A prospective phase I study of lentiviral-mediated COL7A1 gene-corrected autologous fibroblast therapy in adults with recessive dystrophic epidermolysis bullosa (LENTICOL-F)Completed
|Project lead||Professor John McGrath|
|Organisation||King’s College London|
|Partner organizations & collaborators||Sohana Research Fund now CURE EB|
|Project budget||GBP 499,320|
|Start date / Duration||01. Feb 2015 / 43 months|
|Funder(s) / Co-Funder(s)||DEBRA UK|
|Research area||Molecular therapy, Cellular therapy|
Short lay summary
Recessive dystrophic epidermolysis bullosa (RDEB) is caused by damage in a gene called COL7A1 that controls the production of a protein – type 7 collagen (C7) in the skin.

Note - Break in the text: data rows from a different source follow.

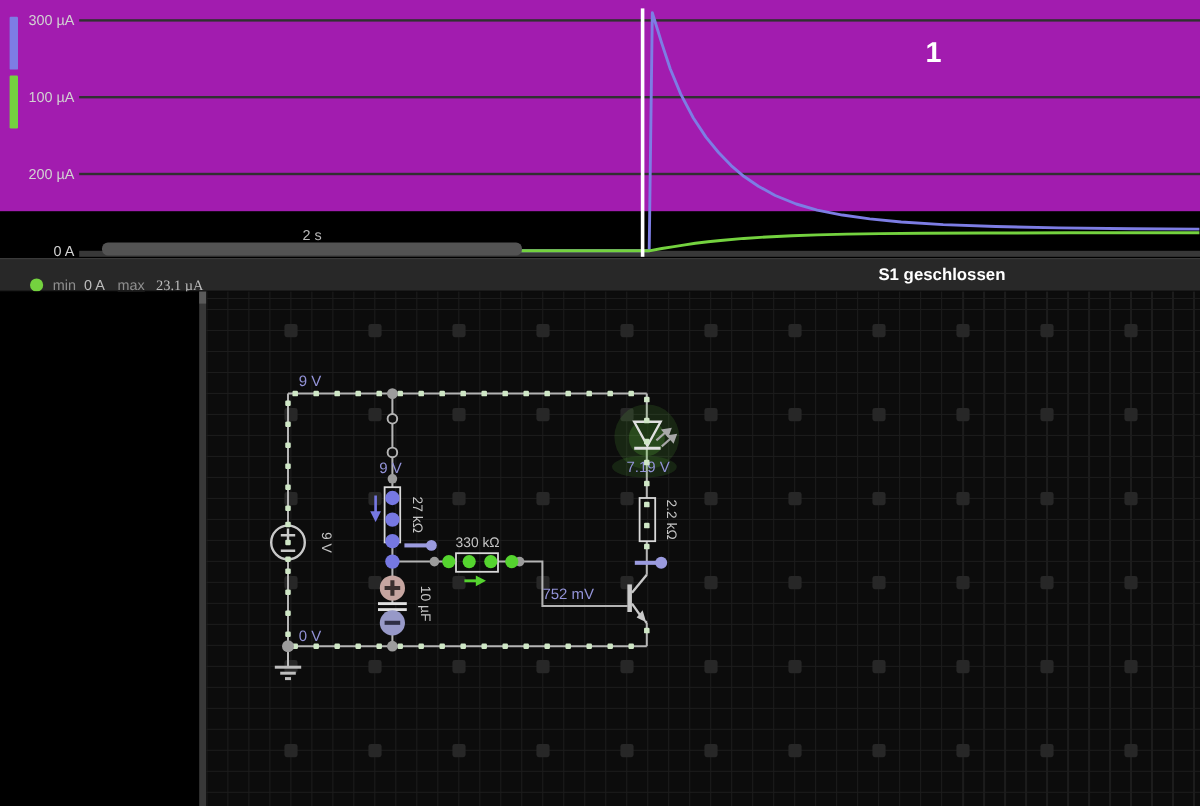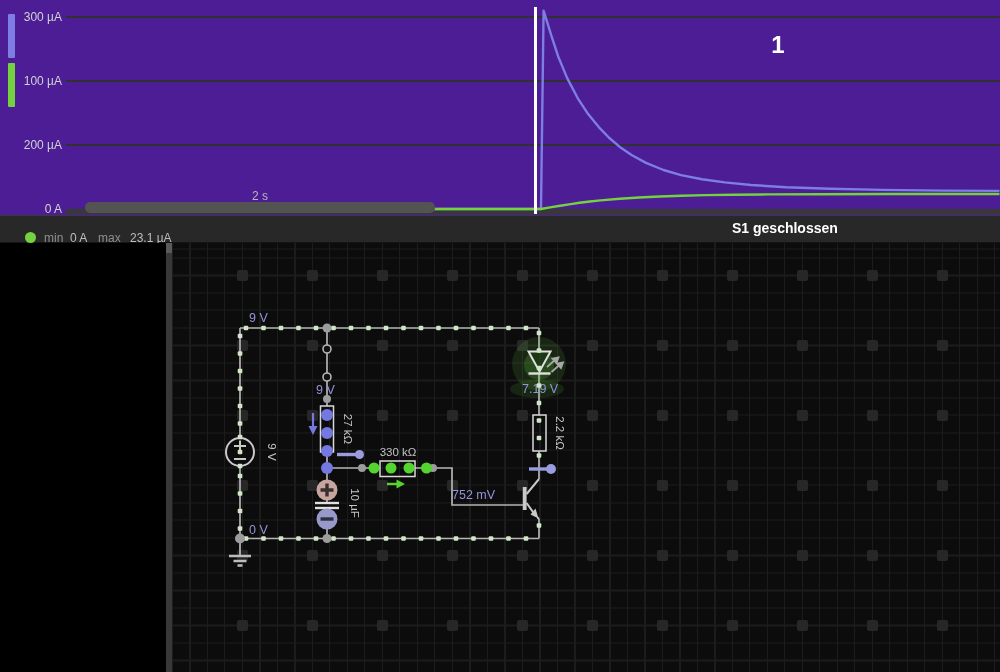--- a/index.html
+++ b/index.html
@@ -2,21 +2,21 @@
 <html><head>
 <meta charset="utf-8">
 <style>
   * { margin:0; padding:0; box-sizing:border-box; }
   html,body { width:1000px; height:672px; background:#000; overflow:hidden;
               font-family:"Liberation Sans", sans-serif; }
   .abs { position:absolute; }
   #stage { position:relative; width:1000px; height:672px; background:#000; }
 
   
-  #scope { left:0; top:0; width:1000px; height:215px; background:#4c1d95; }
+  #scope { left:0; top:0; width:1000px; height:176px; background:#a21caf; }
   .legend-bar { left:8px; width:7px; border-radius:1px; }
   #legend-blue { top:14px; height:44px; }
   #legend-green { top:63px; height:44px; }
   .gridline { left:66px; width:934px; height:2px; background:#303030; }
   .ytick { width:62px; text-align:right; color:#d2d2d2; font-size:12px; }
   #scope-svg { left:0; top:0; }
   #time-track { left:66px; top:209px; width:934px; height:5px; background:#383838; }
   #time-thumb { left:85px; top:202px; width:350px; height:11px; background:#535353;
                 border-radius:5px; }
   #time-scale-label { left:85px; top:189px; width:350px; text-align:center;
@@ -25,21 +25,21 @@
   #marker-label { left:758px; top:31px; width:40px; color:#ffffff; font-size:24px;
                   font-weight:bold; text-align:center; }
 
   
   #status-bar { left:0; top:215px; width:1000px; height:28px; background:#282828;
                 border-top:1px solid #3a3a3a; border-bottom:1px solid #151515; }
   #status-dot { left:25px; top:16px; width:11px; height:11px; border-radius:50%; }
   .stat-label { color:#8e8e8e; font-size:12px; top:15px; }
   .stat-value { color:#bdbdbd; font-size:12px; top:15px; }
   #stat-min-label { left:44px; } #stat-min-value { left:70px; }
-  #stat-max-label { left:98px;text-decoration:underline; } #stat-max-value { left:130px; }
+  #stat-max-label { left:98px;text-decoration:underline; } #stat-max-value { left:130px;font-family:Liberation Serif, serif; }
   #event-caption { left:732px; top:4px; color:#ffffff; font-size:14px; font-weight:bold; }
 
   
   #workspace { left:0; top:243px; width:1000px; height:429px; background:#000; }
   #palette-panel { left:0; top:0; width:166px; height:429px; background:#000; }
   #panel-divider { left:166px; top:0; width:6px; height:429px; background:#383838; }
   #panel-divider-thumb { left:166px; top:0; width:6px; height:10px; background:#5a5a5a; }
   #circuit-canvas { left:172px; top:0; width:828px; height:429px; background:#0c0c0c;
     background-image:
       repeating-linear-gradient(to right, #1c1c1c 0 1px, transparent 1px 17.5px),

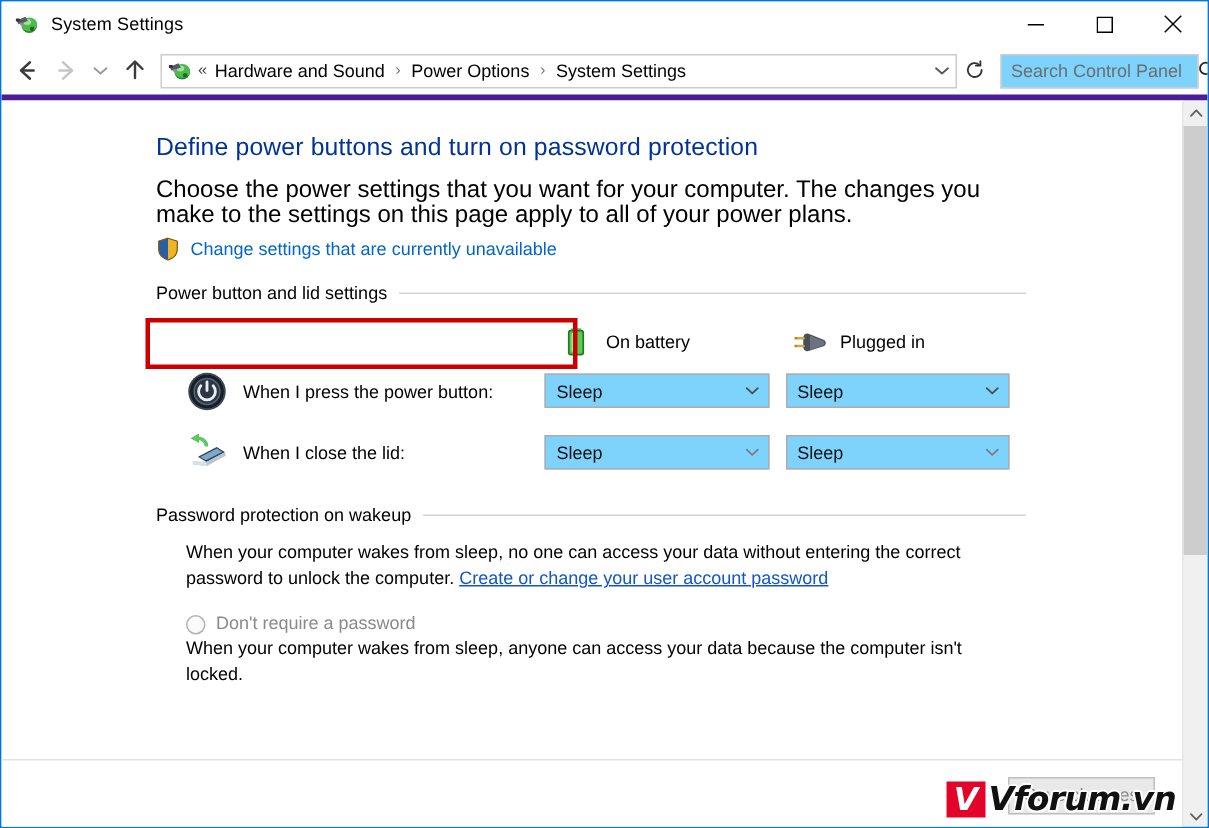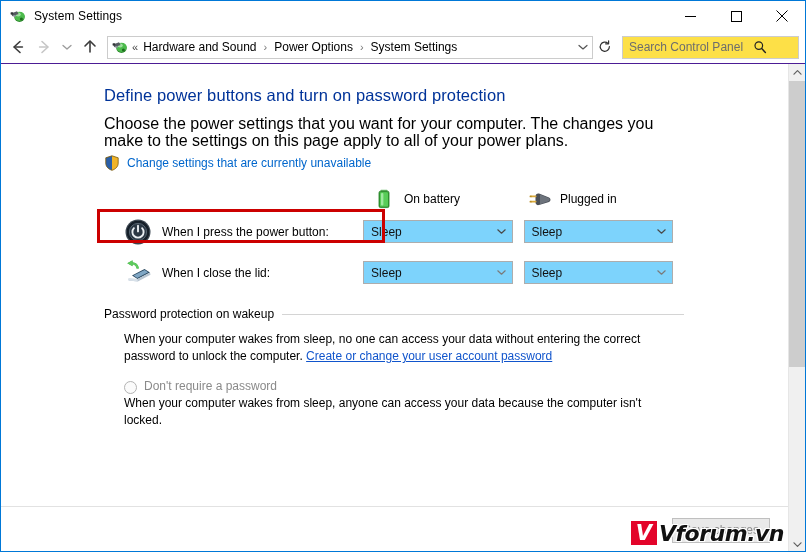--- a/index.html
+++ b/index.html
@@ -125,25 +125,25 @@
     flex: 0 0 auto;
   }
   .refresh-btn {
     width: 22px; height: 23px;
     display: flex; align-items: center; justify-content: center;
     color: #333;
     flex: 0 0 auto;
     margin-left: 1px;
   }
   .searchbox {
-    width: 177px;
+    width: 132px;
     height: 23px;
     margin-left: 6px;
     border: 1px solid #cccccc;
-    background: #fde047;
+    background: #7dd3fc;
     display: flex;
     align-items: center;
     box-sizing: border-box;
     flex: 0 0 auto;
   }
   .search-input {
     border: none;
     outline: none;
     font-family: "Liberation Sans", sans-serif;
     font-size: 12px;
@@ -159,21 +159,21 @@
     display: flex; align-items: center; justify-content: center;
     color: #222;
     flex: 0 0 auto;
   }
 
   
   .content-wrap {
     position: relative;
     height: 490px;
     display: flex;
-    border-top: 1px solid #4c1d95;
+    border-top: 4px solid #4c1d95;
     box-sizing: border-box;
   }
   .content {
     position: relative;
     flex: 1 1 auto;
     overflow: hidden;
     background: #ffffff;
   }
   .pane {
     position: relative;
@@ -578,20 +578,24 @@
             <svg width="16" height="16" viewBox="0 0 16 16">
               <path d="M8 0.8 L14.2 2.8 V8.2 C14.2 11.6 11.5 14.2 8 15.3 C4.5 14.2 1.8 11.6 1.8 8.2 V2.8 Z" fill="#f0b429"></path>
               <path d="M8 0.8 L8 15.3 C4.5 14.2 1.8 11.6 1.8 8.2 V2.8 Z" fill="#2a5fa8"></path>
               <path d="M8 0.8 L14.2 2.8 V8.2 C14.2 11.6 11.5 14.2 8 15.3 C4.5 14.2 1.8 11.6 1.8 8.2 V2.8 Z" fill="none" stroke="#7a5a10" stroke-width="0.8"></path>
             </svg>
           </div>
           <a class="blue-link">Change settings that are currently unavailable</a>
         </div>
 
         <div class="group">
+          <div class="group-head">
+            <span>Power button and lid settings</span>
+            <span class="rule"></span>
+          </div>
 
           <div class="power-grid">
             <div class="col-head">
               <div class="col-head-cell">
                 <span class="cico">
                   <svg width="24" height="22" viewBox="0 0 24 22">
                     <rect x="8.5" y="1.8" width="7" height="2" rx="0.6" fill="#6fbf6f"></rect>
                     <rect x="7" y="3.2" width="10" height="16.4" rx="1.6" fill="#35a035"></rect>
                     <rect x="8" y="4.2" width="8" height="14.4" rx="1.2" fill="#58cc58"></rect>
                     <rect x="9" y="5" width="2.4" height="12.6" rx="1" fill="#9fe89f"></rect>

C7 is an important sticky protein that glues the outer and inner layers of the skin together through hook-like structures called anchoring fibrils. In RDEB, the lack of C7 leads to blisters.
Being able to restore C7 in the RDEB skin by gene therapy would lead to fewer blisters and stronger skin.
The team at St John’s Institute developed a gene therapy approach to try to restore C7 in RDEB skin. Laboratory research was carried out to make an artificial copy of the COL7A1 gene and to deliver the new gene into skin cells called fibroblasts.
The fibroblasts are cells which are normally found in the inner layer of the skin. They can make collagens and other proteins that keep skin healthy.
Once the researchers had established that the skin cells could be corrected to make new C7 proteins, they carried out the essential safety checks and work to produce a high-grade gene therapy product that could be used in people with RDEB.
After this work was completed, the LENTICOL-F clinical trial was set up to test whether this form of gene therapy was safe to use in humans.